+++ Records for this exercise

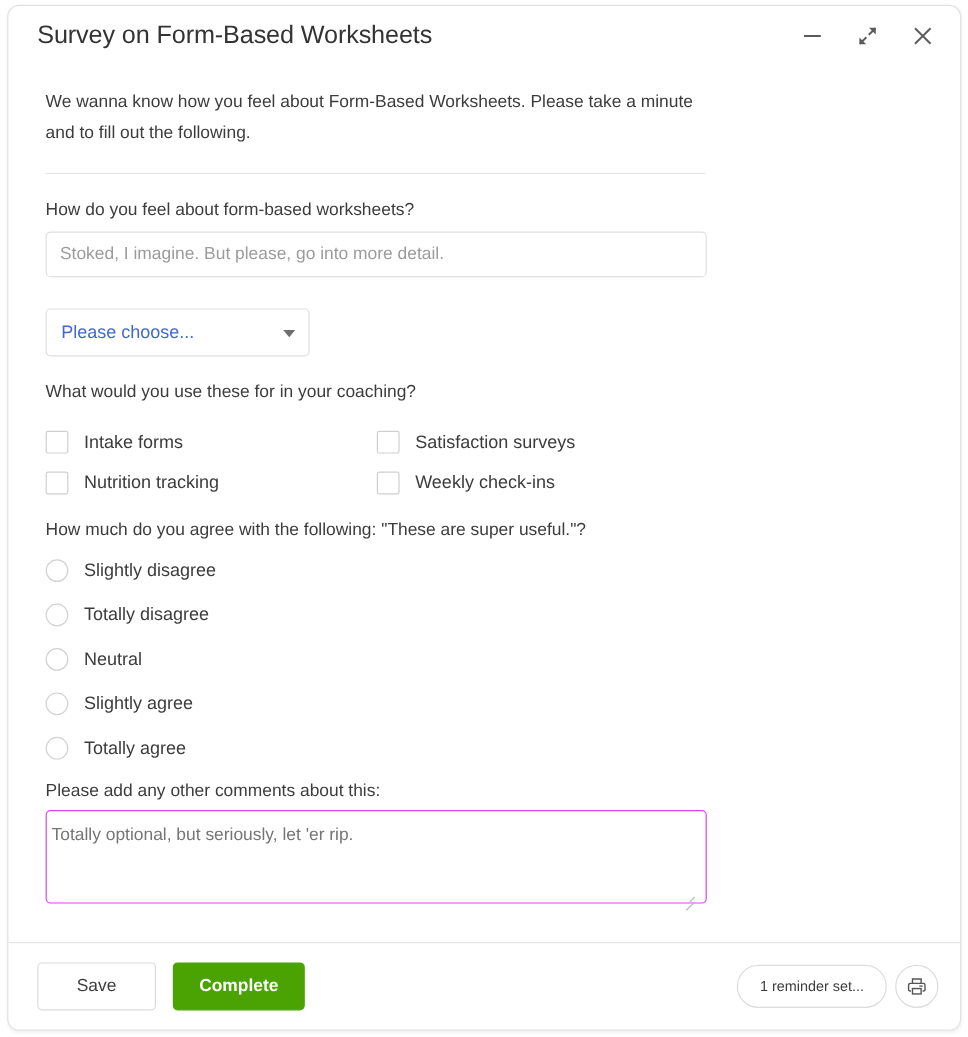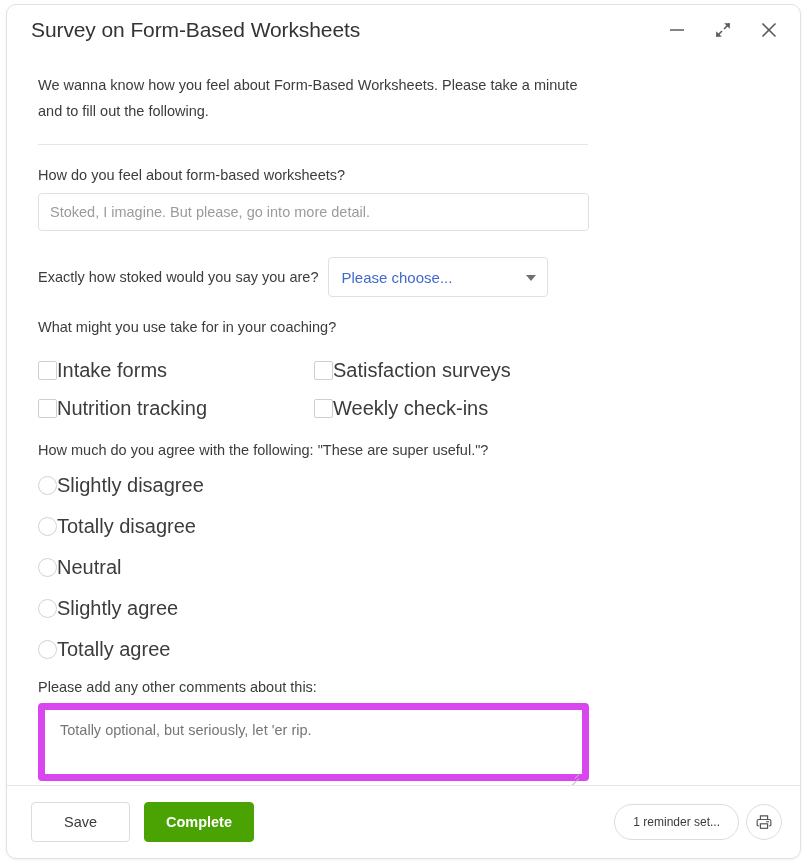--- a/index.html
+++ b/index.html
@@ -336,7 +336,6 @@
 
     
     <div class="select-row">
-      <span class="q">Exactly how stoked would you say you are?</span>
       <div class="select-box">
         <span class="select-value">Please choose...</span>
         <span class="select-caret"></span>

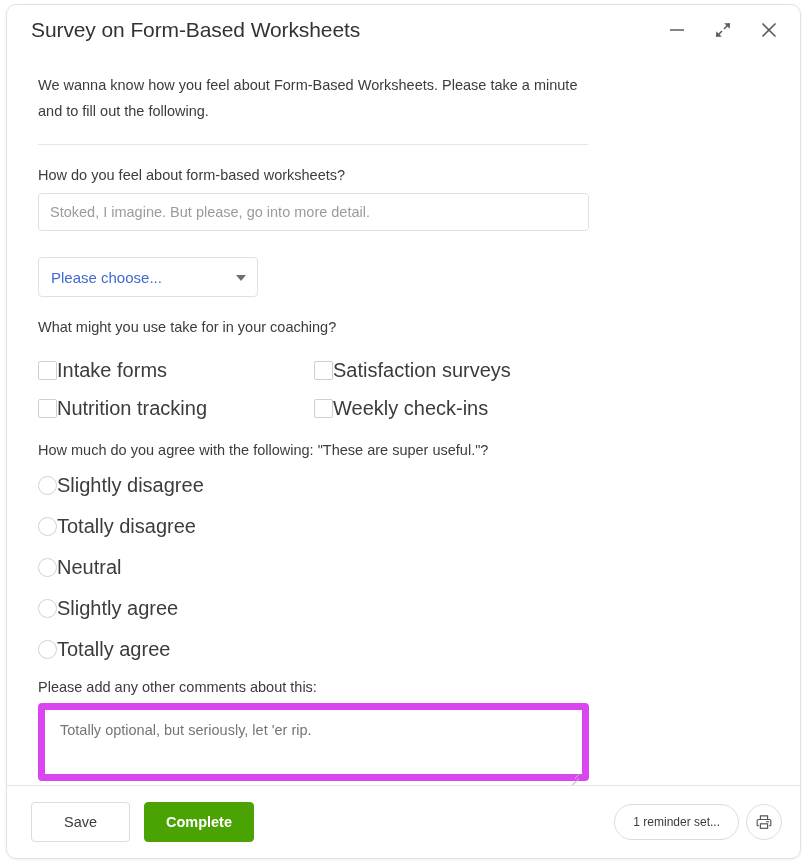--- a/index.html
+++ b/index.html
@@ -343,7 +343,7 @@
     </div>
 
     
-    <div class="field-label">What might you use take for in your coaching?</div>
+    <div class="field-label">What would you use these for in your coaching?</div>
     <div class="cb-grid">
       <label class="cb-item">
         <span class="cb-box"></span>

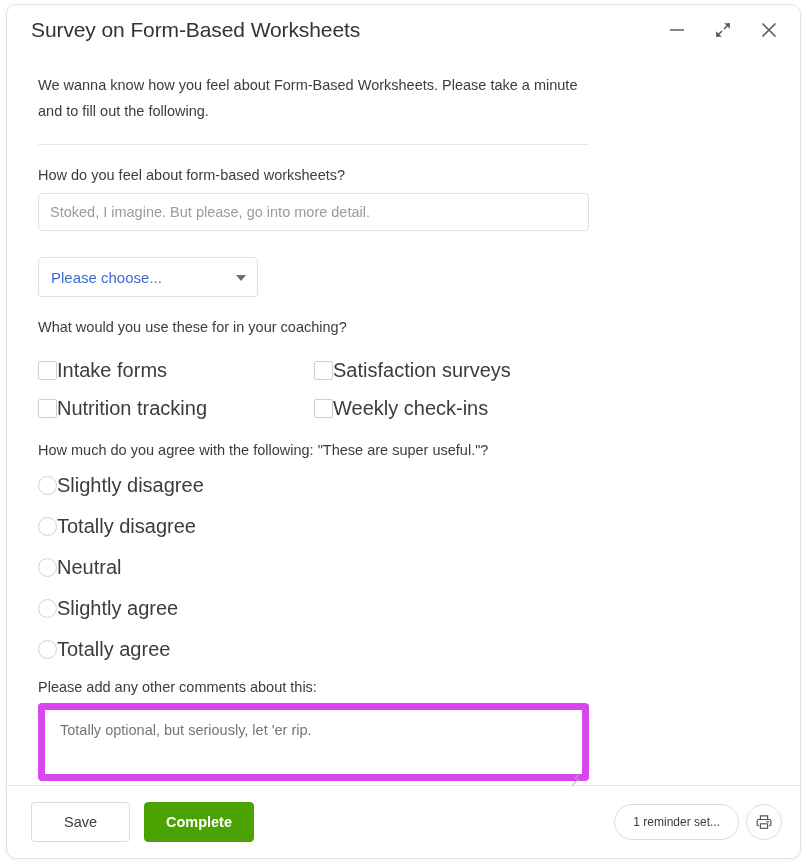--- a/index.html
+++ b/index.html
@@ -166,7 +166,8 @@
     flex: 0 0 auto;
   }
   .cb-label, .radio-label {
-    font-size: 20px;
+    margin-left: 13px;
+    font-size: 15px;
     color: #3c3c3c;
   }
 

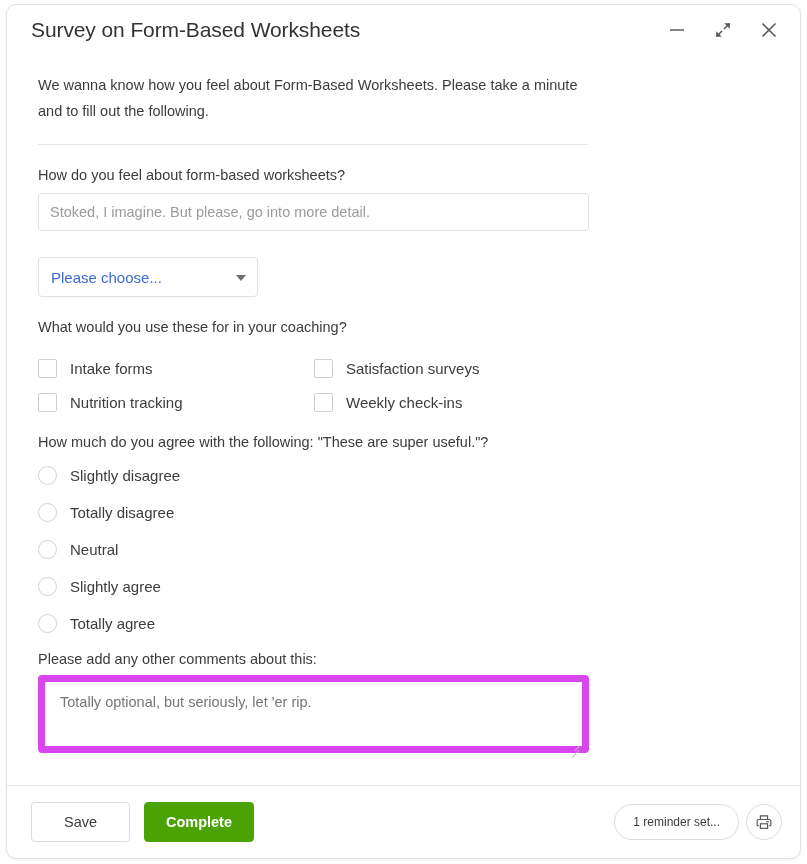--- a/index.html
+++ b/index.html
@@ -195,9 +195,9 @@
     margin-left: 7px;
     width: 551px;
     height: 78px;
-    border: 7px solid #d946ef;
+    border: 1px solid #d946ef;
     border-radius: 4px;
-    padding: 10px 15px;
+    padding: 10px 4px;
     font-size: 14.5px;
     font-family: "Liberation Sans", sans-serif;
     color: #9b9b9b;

++++++

== Task instructions ==
Before printing anything, remove the pictures; then print all the records exactly.

== Final answer ==
--- a/index.html
+++ b/index.html
@@ -336,7 +336,6 @@
 
     
     <div class="select-row">
-      <span class="q">Exactly how stoked would you say you are?</span>
       <div class="select-box">
         <span class="select-value">Please choose...</span>
         <span class="select-caret"></span>

--- a/index.html
+++ b/index.html
@@ -343,7 +343,7 @@
     </div>
 
     
-    <div class="field-label">What might you use take for in your coaching?</div>
+    <div class="field-label">What would you use these for in your coaching?</div>
     <div class="cb-grid">
       <label class="cb-item">
         <span class="cb-box"></span>

--- a/index.html
+++ b/index.html
@@ -166,7 +166,8 @@
     flex: 0 0 auto;
   }
   .cb-label, .radio-label {
-    font-size: 20px;
+    margin-left: 13px;
+    font-size: 15px;
     color: #3c3c3c;
   }
 

--- a/index.html
+++ b/index.html
@@ -195,9 +195,9 @@
     margin-left: 7px;
     width: 551px;
     height: 78px;
-    border: 7px solid #d946ef;
+    border: 1px solid #d946ef;
     border-radius: 4px;
-    padding: 10px 15px;
+    padding: 10px 4px;
     font-size: 14.5px;
     font-family: "Liberation Sans", sans-serif;
     color: #9b9b9b;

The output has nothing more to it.